Crooks using Americans' personal information exposed in past data breaches to obtain "pandemic unemployment assistance."

"It's kind of shocking, but the cost of buying those sort of basic identifiers on the dark web is pennies on the dollar," American Enterprise Institute Senior Fellow Matt Weidinger said. 

Initially, jobless Americans could declare themselves eligible for aid without providing proof. 

The idea was to speed money to non-traditional workers, like a food delivery driver. 

"While it was generous, it also created a open and significantly larger target for people looking to defraud the system," Weidinger continued.

A federal indictment says members of the Woo Gang in Brookly were caught on ATM cameras allegedly cashing in pandemic unemployment debit cards. 

Authorities say they did it by filing thousands of claims using stolen identities. 

The arrests resulted from an investigation by the U.S. Labor Department's inspector general. 

It's an office facing challenges going after billions of dollars worth of fraud. There are too few investigators to sift through a thousand-fold increase in reports of phony claims. And surprisingly, no access to a database of potential fraud reported by states. 

The inspector general has had to rely on time-consuming subpoenas to build cases. 

"It just slows the process down when you have to go other ways to get the information," Labor Department Inspector General Larry Turner said. 

The Labor Department tells Newsy it's working on getting state approvals to finally get into the database some time before summer. 

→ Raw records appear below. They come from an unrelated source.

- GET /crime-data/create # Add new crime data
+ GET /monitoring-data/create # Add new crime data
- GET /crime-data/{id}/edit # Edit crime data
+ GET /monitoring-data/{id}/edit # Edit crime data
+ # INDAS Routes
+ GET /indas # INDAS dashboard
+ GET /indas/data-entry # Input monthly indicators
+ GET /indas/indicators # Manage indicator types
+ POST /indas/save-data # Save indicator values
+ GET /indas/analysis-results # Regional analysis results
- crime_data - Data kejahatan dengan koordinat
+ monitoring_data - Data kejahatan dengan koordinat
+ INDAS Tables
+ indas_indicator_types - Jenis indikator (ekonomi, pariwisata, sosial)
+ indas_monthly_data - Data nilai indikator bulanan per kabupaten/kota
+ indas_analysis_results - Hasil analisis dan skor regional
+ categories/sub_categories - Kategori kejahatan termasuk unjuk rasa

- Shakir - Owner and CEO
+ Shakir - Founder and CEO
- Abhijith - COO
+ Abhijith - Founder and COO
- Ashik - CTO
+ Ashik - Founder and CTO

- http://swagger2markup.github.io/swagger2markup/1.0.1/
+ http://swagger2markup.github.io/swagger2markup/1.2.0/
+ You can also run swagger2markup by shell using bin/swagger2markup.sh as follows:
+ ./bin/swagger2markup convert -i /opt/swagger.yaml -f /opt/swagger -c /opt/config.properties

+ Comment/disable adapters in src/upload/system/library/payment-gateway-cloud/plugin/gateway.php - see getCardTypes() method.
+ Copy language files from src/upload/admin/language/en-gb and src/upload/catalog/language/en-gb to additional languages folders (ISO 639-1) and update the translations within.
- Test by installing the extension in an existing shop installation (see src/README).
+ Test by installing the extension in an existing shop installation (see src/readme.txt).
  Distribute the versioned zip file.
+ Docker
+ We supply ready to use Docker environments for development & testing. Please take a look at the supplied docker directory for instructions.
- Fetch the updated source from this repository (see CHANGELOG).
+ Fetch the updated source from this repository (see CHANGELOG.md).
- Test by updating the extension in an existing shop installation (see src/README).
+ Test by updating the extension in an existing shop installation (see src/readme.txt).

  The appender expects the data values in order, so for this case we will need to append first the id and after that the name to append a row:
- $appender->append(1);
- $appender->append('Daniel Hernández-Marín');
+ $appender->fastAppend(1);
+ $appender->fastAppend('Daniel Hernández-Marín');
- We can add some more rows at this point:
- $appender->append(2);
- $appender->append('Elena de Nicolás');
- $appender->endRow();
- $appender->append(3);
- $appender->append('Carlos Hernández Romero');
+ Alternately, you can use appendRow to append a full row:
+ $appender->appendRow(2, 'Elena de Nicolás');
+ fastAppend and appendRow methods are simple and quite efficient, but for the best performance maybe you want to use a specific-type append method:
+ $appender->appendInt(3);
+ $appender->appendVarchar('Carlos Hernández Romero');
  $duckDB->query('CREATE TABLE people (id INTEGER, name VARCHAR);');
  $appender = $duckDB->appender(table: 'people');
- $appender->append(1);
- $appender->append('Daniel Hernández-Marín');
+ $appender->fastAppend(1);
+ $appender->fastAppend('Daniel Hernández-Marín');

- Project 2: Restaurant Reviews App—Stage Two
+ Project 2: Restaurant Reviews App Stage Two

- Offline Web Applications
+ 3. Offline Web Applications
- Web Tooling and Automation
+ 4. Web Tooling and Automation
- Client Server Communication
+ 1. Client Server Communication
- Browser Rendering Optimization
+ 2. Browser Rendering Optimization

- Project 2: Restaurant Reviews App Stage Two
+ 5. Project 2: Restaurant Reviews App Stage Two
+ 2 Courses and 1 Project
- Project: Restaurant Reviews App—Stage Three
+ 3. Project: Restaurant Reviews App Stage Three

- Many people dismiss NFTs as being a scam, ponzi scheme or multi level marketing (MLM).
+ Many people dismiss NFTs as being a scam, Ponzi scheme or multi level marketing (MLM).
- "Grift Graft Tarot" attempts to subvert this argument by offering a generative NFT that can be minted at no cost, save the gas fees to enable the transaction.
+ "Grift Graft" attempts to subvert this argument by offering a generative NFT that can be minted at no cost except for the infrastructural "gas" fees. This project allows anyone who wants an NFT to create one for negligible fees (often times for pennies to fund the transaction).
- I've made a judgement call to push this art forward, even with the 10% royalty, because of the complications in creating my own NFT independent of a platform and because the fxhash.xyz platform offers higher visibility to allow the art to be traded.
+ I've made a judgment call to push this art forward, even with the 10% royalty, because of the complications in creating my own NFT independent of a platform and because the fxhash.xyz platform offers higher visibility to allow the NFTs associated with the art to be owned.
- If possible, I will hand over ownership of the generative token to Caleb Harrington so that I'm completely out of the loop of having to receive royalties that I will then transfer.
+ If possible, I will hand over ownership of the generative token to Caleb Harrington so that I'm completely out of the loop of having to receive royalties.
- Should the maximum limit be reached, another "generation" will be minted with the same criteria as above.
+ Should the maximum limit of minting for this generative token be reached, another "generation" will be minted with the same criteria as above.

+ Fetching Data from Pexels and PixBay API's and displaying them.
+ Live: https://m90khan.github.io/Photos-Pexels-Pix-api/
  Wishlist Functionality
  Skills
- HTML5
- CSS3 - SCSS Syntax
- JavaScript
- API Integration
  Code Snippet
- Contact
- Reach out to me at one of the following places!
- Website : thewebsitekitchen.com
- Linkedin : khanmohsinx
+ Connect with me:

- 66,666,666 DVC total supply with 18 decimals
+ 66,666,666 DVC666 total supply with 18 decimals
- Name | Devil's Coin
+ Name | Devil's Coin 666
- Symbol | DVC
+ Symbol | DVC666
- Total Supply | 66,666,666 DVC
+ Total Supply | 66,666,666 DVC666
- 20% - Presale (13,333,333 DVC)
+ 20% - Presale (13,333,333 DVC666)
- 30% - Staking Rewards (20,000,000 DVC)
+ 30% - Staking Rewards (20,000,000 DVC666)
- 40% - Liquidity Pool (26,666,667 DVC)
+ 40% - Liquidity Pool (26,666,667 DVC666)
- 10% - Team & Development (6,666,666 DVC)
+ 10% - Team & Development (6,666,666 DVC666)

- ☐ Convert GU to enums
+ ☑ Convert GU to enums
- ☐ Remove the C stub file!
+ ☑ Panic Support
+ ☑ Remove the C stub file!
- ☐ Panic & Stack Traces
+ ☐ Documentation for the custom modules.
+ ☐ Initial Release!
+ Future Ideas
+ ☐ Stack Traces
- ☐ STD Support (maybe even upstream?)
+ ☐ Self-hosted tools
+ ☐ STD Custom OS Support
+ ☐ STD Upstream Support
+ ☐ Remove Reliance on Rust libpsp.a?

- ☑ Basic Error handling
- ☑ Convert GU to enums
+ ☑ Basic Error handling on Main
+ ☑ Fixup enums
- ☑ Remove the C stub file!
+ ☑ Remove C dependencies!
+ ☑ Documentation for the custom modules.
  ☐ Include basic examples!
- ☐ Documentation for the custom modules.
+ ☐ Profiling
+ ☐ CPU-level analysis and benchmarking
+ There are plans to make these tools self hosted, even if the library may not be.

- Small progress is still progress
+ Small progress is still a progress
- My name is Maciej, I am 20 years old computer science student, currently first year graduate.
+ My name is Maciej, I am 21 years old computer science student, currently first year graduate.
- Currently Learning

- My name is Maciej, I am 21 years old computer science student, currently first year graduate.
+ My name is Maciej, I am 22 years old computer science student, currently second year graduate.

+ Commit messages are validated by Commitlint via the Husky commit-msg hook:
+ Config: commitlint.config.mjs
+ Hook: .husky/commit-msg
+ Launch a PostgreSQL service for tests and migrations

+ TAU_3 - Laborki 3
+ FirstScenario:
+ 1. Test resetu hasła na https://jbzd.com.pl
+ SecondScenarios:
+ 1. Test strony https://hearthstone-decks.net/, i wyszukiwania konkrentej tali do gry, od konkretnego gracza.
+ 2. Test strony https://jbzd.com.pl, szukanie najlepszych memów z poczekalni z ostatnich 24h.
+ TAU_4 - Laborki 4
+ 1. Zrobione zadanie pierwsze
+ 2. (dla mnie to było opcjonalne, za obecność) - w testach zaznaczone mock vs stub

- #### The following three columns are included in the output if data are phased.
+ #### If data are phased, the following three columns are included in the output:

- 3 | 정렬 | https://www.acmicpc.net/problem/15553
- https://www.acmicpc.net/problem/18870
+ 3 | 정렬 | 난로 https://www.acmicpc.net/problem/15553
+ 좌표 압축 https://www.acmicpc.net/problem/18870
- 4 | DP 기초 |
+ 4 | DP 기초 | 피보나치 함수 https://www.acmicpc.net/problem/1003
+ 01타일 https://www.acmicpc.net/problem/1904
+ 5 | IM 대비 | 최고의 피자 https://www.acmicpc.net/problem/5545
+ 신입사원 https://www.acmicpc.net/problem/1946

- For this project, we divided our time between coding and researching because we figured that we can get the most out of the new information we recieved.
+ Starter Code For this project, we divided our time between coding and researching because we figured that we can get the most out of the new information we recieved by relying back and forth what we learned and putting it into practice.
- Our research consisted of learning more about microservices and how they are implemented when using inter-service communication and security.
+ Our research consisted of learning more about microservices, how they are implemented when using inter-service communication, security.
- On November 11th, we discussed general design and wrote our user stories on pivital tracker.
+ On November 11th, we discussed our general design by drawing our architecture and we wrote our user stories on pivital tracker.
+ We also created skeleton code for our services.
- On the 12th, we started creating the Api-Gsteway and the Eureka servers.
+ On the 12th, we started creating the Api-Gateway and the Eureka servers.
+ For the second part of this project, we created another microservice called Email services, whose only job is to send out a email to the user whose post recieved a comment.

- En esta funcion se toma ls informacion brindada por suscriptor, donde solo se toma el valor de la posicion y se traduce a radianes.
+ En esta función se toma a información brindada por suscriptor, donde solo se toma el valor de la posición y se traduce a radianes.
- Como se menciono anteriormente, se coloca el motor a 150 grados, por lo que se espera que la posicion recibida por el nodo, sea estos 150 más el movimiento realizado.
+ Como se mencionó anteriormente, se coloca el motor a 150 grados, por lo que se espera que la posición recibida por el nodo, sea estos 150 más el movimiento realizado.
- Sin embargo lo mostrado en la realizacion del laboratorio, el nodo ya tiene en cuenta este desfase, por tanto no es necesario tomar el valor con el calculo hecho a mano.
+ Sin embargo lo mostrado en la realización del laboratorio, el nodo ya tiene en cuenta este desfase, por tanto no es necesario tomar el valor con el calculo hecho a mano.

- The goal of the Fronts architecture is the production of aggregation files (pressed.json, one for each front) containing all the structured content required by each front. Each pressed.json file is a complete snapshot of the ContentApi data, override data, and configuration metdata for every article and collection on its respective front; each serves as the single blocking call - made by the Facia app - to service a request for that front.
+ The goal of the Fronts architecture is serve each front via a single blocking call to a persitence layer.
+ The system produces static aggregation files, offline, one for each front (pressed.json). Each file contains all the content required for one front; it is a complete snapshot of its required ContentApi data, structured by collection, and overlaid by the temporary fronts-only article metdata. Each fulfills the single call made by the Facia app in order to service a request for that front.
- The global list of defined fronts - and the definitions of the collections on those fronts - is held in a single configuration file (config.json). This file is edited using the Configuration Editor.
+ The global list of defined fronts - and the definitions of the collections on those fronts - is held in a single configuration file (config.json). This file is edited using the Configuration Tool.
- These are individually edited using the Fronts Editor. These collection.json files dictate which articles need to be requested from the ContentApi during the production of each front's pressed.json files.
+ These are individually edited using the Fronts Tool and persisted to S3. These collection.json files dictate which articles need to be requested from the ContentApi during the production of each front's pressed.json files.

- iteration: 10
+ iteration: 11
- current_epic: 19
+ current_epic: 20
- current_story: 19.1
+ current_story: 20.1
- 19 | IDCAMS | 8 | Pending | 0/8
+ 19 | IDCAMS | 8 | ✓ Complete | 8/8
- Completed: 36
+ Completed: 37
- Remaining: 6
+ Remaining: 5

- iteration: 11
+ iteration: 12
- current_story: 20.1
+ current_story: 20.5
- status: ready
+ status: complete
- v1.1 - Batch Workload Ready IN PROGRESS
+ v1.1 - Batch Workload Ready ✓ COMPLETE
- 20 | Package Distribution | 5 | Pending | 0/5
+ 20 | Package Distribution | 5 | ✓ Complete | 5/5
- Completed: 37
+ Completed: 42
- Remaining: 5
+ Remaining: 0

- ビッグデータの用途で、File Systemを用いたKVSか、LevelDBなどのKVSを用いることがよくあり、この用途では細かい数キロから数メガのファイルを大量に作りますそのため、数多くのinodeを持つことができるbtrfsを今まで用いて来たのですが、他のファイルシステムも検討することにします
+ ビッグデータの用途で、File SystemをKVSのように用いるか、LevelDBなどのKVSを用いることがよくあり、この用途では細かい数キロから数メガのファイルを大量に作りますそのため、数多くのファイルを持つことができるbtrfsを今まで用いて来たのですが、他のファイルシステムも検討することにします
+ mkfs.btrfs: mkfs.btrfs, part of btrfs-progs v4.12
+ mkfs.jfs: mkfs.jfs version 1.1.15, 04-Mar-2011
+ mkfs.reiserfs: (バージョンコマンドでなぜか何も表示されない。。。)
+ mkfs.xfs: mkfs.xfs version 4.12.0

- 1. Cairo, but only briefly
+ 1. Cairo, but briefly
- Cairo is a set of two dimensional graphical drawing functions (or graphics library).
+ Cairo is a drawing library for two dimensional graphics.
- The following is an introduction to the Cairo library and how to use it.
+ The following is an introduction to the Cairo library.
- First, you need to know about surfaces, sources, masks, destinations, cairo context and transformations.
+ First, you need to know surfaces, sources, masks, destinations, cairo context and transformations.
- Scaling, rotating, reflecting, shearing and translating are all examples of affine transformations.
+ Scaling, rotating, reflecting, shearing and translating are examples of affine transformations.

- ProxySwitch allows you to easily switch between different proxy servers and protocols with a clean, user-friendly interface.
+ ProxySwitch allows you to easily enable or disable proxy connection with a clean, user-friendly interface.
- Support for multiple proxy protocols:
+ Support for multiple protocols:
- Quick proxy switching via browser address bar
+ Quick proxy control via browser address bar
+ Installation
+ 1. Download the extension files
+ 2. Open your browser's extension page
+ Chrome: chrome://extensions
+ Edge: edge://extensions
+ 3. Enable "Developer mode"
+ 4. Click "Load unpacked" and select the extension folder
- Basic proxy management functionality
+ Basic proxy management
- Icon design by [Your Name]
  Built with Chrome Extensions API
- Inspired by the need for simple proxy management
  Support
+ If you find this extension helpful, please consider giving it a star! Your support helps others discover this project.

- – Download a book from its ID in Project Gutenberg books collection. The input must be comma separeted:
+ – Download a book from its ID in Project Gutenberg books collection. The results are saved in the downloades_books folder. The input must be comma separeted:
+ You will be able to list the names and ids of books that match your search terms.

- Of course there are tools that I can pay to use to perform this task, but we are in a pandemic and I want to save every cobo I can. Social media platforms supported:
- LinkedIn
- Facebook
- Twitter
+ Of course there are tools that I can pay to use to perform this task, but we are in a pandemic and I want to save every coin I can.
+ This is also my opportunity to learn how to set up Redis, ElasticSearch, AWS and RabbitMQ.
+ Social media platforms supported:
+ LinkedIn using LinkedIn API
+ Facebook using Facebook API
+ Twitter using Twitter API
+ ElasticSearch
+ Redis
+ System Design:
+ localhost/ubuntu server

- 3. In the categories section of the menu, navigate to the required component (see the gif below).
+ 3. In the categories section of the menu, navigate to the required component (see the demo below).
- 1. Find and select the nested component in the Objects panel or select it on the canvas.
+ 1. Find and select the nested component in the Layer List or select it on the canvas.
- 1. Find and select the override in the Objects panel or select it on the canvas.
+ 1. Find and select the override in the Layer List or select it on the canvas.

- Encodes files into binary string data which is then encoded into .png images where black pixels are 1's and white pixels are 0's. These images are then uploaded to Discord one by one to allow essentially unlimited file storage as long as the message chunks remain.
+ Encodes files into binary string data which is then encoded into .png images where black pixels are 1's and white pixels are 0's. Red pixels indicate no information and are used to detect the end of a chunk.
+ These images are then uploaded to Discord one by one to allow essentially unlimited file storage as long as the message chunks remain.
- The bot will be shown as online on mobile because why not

It's a hurdle in the already difficult race to get stolen money back. 

"The bulk of the money is likely attributable to international crime syndicates," Weidinger said. 

A new estimate puts suspected improper unemployment payments at $163 billion. 

The inspector general has been able to recover just $830 million.

SEN. ROB PORTMAN: What's our plan to recover some of the $163 billion-plus? 

INSPECTOR GENERAL LARRY TURNER: We believe it's going to be somewhat difficult to get that back. So many of the fraudsters have already expended high dollar values whether it be on homes whether it be vehicles. 

The grandmother out in California is hanging on to the fraudulent debit card that came in the mail in case law enforcement ever asks for it. 

"It's criminal because I don't know what they're doing with my identity," Hernandez said.

Officials in Ohio said they will look into her case, which is one of an estimated, 400,000 reports of suspected unemployment fraud in that state alone.